[[ Source data open ]]
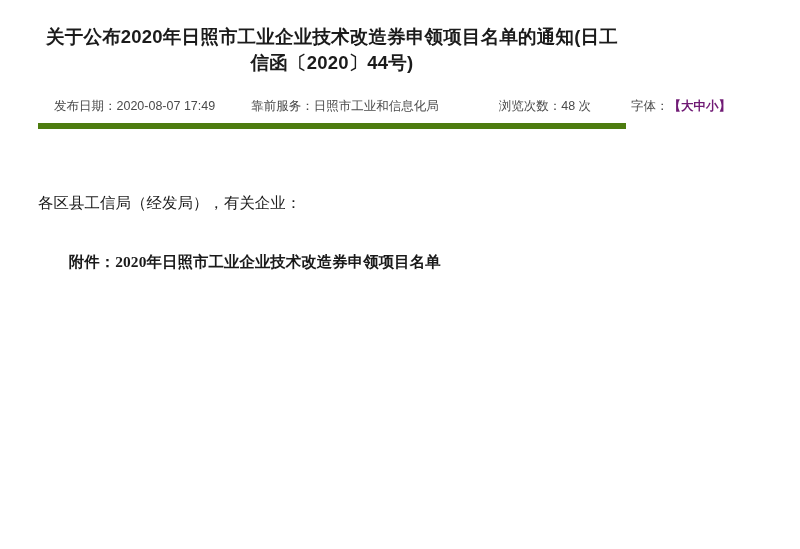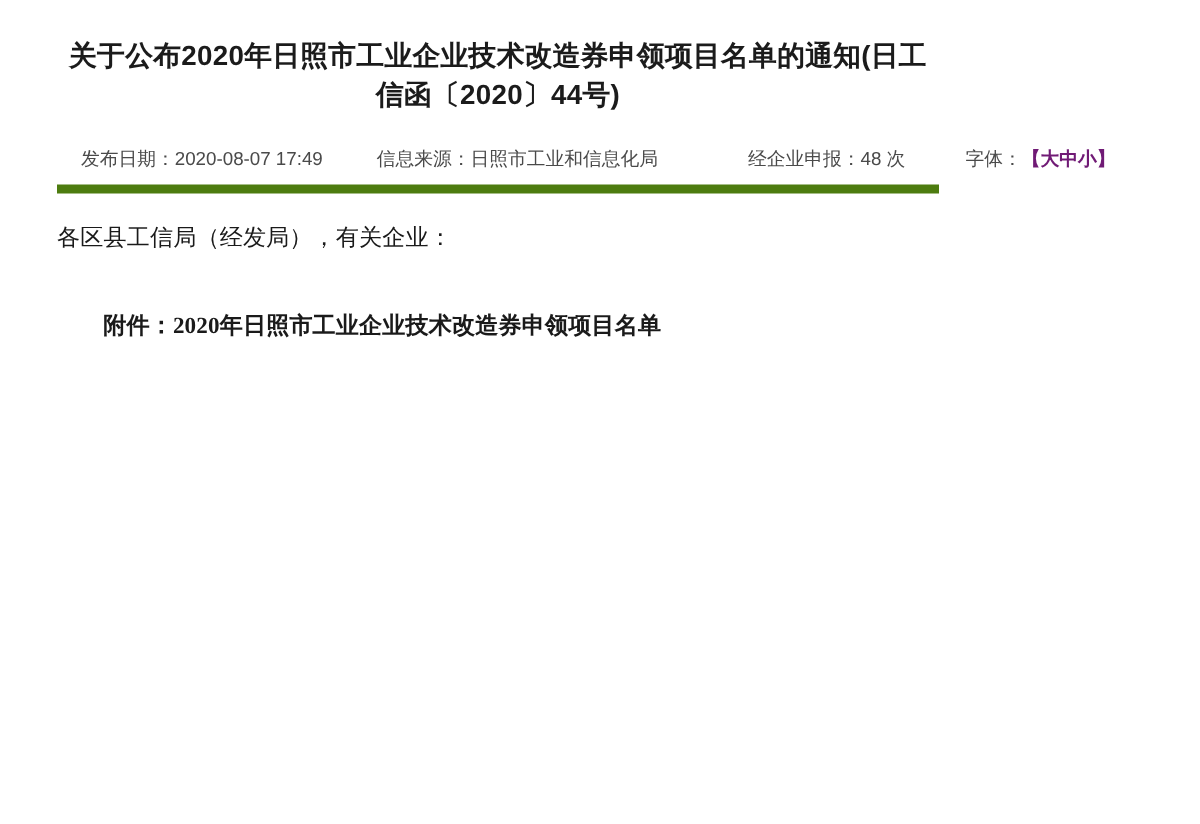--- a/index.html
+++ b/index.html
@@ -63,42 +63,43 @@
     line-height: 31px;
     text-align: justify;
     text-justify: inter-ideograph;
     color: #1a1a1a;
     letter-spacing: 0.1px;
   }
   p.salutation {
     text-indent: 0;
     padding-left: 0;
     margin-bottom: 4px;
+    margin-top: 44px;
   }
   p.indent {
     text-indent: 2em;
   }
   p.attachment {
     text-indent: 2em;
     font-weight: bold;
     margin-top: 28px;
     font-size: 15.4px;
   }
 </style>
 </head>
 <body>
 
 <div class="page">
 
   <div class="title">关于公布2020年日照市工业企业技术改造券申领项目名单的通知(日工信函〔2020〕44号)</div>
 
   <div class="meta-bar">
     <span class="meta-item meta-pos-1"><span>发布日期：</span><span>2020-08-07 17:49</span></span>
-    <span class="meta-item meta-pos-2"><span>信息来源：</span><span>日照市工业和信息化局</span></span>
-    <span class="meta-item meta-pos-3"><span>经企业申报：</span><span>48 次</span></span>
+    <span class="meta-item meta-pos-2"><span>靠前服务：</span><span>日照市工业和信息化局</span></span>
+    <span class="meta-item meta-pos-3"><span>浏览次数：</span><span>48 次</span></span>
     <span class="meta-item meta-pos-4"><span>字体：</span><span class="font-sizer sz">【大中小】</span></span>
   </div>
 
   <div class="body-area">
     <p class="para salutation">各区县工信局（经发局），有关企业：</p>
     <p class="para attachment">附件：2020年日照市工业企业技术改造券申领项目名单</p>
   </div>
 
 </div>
[[ Source data closed ]]
[[ Source data open ]]
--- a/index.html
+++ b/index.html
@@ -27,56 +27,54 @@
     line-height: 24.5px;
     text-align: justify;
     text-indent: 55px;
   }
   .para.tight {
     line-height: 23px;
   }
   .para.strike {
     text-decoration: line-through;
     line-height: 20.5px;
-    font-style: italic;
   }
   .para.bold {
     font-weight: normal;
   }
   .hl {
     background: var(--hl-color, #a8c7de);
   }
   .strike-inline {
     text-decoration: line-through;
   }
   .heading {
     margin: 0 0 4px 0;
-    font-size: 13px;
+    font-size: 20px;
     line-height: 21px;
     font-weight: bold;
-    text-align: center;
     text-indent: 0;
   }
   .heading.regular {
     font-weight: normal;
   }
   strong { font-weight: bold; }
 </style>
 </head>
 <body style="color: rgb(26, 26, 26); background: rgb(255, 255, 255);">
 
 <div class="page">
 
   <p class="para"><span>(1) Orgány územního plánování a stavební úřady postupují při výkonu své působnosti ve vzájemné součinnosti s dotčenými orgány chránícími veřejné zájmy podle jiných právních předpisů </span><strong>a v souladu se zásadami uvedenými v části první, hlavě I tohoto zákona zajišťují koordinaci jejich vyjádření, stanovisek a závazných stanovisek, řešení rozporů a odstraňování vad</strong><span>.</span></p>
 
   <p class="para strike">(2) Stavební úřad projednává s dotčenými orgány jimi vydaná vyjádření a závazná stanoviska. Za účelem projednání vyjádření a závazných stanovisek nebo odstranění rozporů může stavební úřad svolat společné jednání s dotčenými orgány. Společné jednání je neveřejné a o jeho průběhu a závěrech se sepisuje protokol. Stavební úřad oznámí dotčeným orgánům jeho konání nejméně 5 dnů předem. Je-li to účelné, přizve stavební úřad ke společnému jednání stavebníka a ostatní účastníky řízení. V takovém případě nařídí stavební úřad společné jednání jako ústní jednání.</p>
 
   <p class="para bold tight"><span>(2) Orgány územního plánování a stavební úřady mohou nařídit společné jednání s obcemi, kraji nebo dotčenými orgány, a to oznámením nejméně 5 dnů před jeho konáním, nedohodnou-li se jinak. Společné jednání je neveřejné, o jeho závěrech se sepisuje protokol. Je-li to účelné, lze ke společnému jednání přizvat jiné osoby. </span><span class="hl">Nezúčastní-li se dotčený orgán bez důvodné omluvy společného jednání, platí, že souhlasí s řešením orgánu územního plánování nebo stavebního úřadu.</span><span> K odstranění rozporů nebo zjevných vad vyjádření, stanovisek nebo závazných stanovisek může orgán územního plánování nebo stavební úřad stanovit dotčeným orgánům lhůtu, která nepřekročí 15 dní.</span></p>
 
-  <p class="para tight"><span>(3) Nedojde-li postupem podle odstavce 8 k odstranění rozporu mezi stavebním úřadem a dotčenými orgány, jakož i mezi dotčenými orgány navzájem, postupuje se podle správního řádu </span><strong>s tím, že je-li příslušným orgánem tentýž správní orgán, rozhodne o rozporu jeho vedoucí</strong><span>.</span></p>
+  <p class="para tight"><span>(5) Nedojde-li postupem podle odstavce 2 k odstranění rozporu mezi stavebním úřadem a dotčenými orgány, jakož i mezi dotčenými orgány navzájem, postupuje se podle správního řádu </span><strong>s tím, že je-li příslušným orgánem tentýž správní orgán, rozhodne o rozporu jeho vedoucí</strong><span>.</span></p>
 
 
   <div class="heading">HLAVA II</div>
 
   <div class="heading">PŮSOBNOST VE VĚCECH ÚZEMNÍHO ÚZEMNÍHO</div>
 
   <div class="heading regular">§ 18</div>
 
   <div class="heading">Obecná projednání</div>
[[ Source data closed ]]
◆ **Work instruction**
Quote the data above from the line containing "line-height: 23px;" to the line containing "a odstraňování vad</strong><span>.</span></p>", inclusive, and stop.

◆ **Problem solution**
     line-height: 23px;
   }
   .para.strike {
     text-decoration: line-through;
     line-height: 20.5px;
-    font-style: italic;
   }
   .para.bold {
     font-weight: normal;
   }
   .hl {
     background: var(--hl-color, #a8c7de);
   }
   .strike-inline {
     text-decoration: line-through;
   }
   .heading {
     margin: 0 0 4px 0;
-    font-size: 13px;
+    font-size: 20px;
     line-height: 21px;
     font-weight: bold;
-    text-align: center;
     text-indent: 0;
   }
   .heading.regular {
     font-weight: normal;
   }
   strong { font-weight: bold; }
 </style>
 </head>
 <body style="color: rgb(26, 26, 26); background: rgb(255, 255, 255);">
 
 <div class="page">
 
   <p class="para"><span>(1) Orgány územního plánování a stavební úřady postupují při výkonu své působnosti ve vzájemné součinnosti s dotčenými orgány chránícími veřejné zájmy podle jiných právních předpisů </span><strong>a v souladu se zásadami uvedenými v části první, hlavě I tohoto zákona zajišťují koordinaci jejich vyjádření, stanovisek a závazných stanovisek, řešení rozporů a odstraňování vad</strong><span>.</span></p>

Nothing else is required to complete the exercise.